Me vienen a la mente ahora mis primeros compañeros, veteranos moradores de un instituto histórico de capital, estupefactos ante el rutilante cambio logsiano y aquel procaz niñato que era yo, sin idea de nada, pero muy puesto en la nueva moda (fue una especie de Modernismo vs 98). Ese niñato de antaño es un viejoven hogaño, en otro instituto más histórico aún, cuyos atareados inquilinos tratan de adaptar la esclerótica estructura a la potente musculatura del nuevo desarrollo formativo, lleno de siglas y neologismos, esclavo de la digitalización sin fronteras ni controles. Lo que era la enseñanza y en lo que se está convirtiendo, menuda degeneración. Estoy empezando a estar cansado de luchar contra diabólicos gigantes que no son más que molinos de viento; quizás esté viendo fantasmas o un árbol no me deje ver el bosque.
Hace tiempo que se habla del engaño o estafa de la nueva educación, de la trivialización del conocimiento que acomoda al alumnado, futuros ciudadanos acríticos, y adocena al profesorado, ilustres ignorantes contemporáneos. Me siento hoy como aquel docente incompetente del que escribí hace unos años, pues empiezo a sucumbir ante la implacable Ley Universal del Aprendizaje, pero con una leve variación: no es que no pueda aprender a la misma velocidad que cambia el entorno tecnológico, sino que no sé si quiero hacerlo, al menos hasta que entienda el porqué y puede que entonces ya sea tarde. Mientras tanto, resisto a los seductores cantos de sirena y a las fanfarrias del educamarketing; me niego a exigir menos y aprobar más para no tener problemas o evitar la burocracia; y, sobre todo, me rebelo contra la decadencia acelerada de la materia que amo y su progresiva pérdida de presencia, pese a ser instrumental. Las pantallas siguen arrinconando a los libros y otros idiomas arrinconando al nuestro.

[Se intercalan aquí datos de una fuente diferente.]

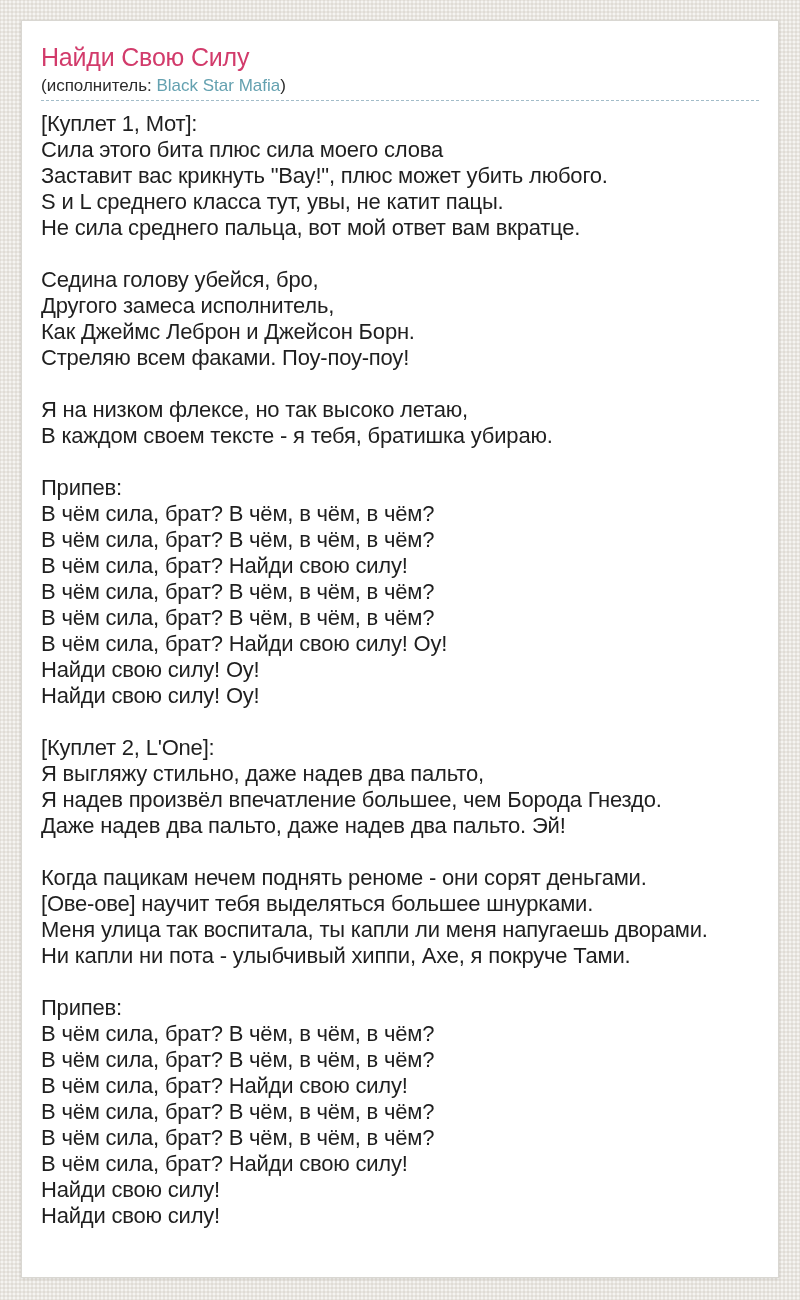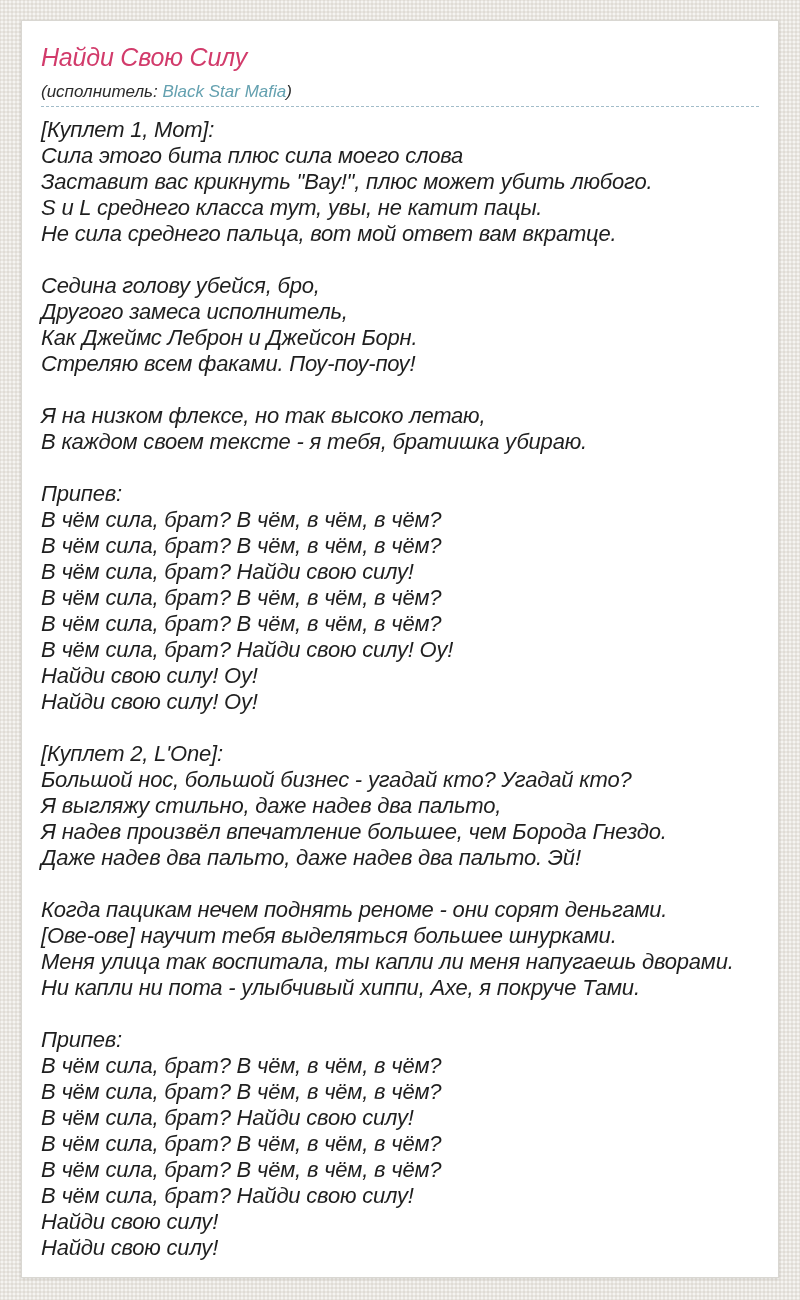"Найди Свою Силу" * { font-style: italic -> none }
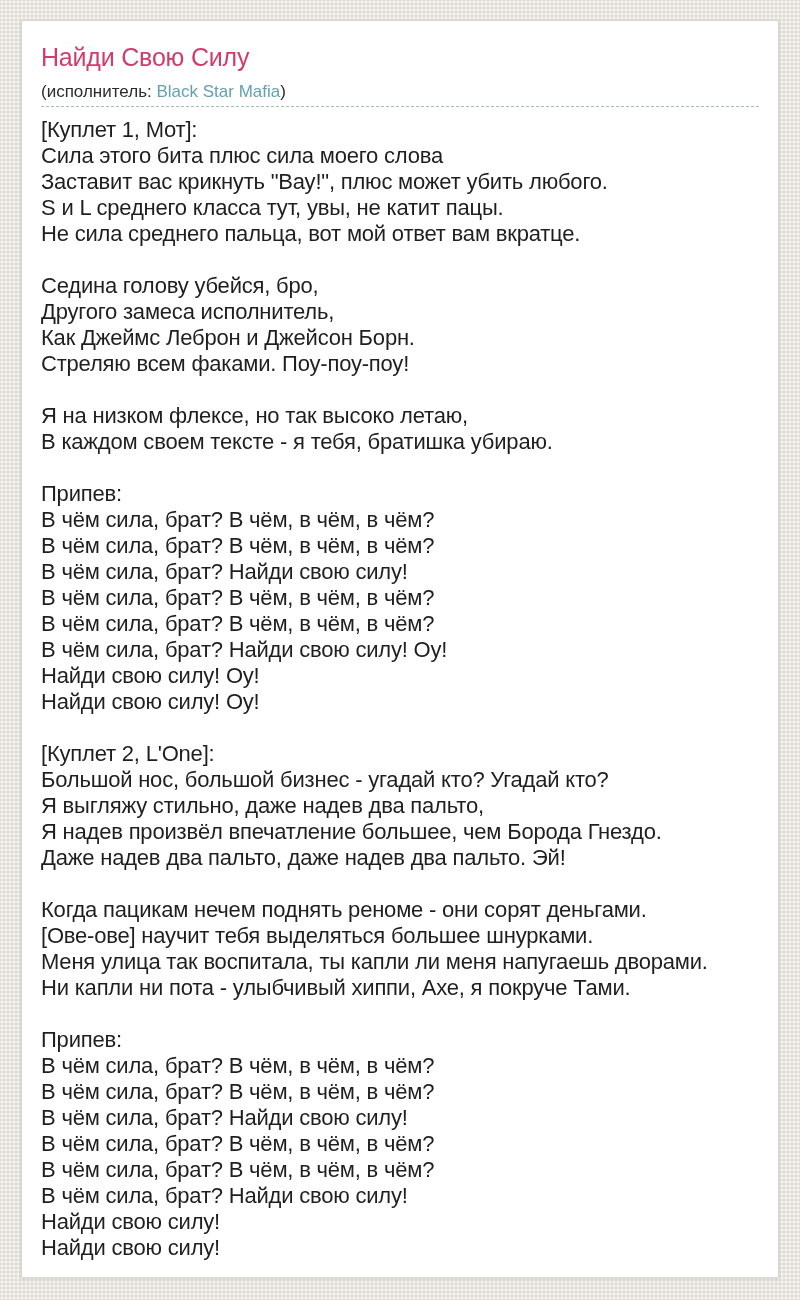"(исполнитель: Black Star Mafia)" .artist-line { margin-top: 12px -> 6px }
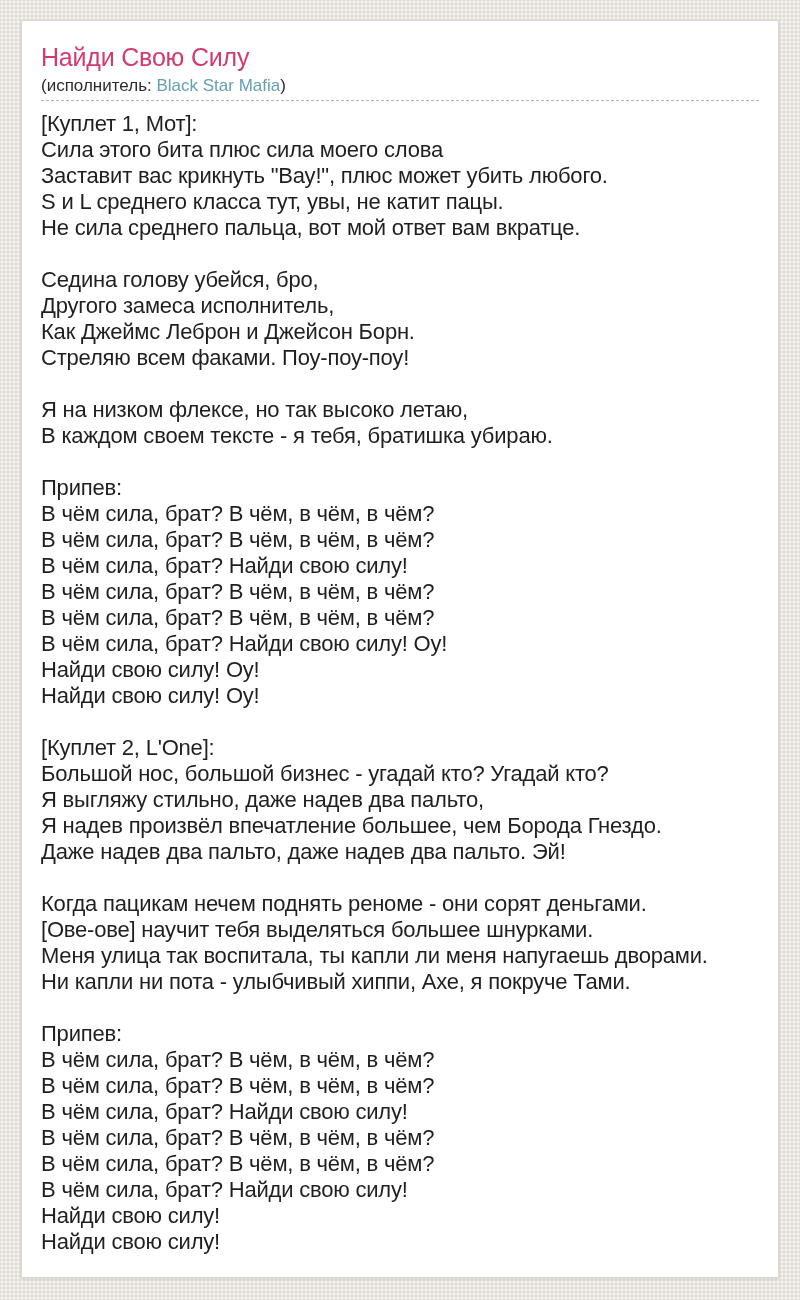"Большой нос, большой бизнес -" div.lyric-line { html: <div>Большой нос, большой бизнес - угадай кто? Угадай кто?</div> -> none }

En resumidas cuentas, no me siento un buen profesor (espero reconciliarme algún día), pero sigo luchando por ser un buen profesional y cuestionándolo todo para no acabar siendo un mero funcionario de desarrollo educativo. Con permiso de Félix de Azúa, me siento un docente humillado, con sensación de fracaso e impotencia ante la banalización de la enseñanza actual, donde se fomenta el hacer por hacer y se denosta la reflexión. Ya nadie se para a pensar, no hay tiempo, todo el mundo está muy ocupado participando en cientos de proyectos, programas y actividades complementarias y extraescolares, sin saber por qué ni para qué, por costumbre o por cuanto más, mejor. Se sigue confundiendo la cantidad con la calidad, esto es el imperio de los tramposos e impostores. La educación está vendiendo su alma al peor postor: el ego, la pandemia del ego. Como diría el himno de mis amados Vetusta Morla: “Sálvese quien pueda”.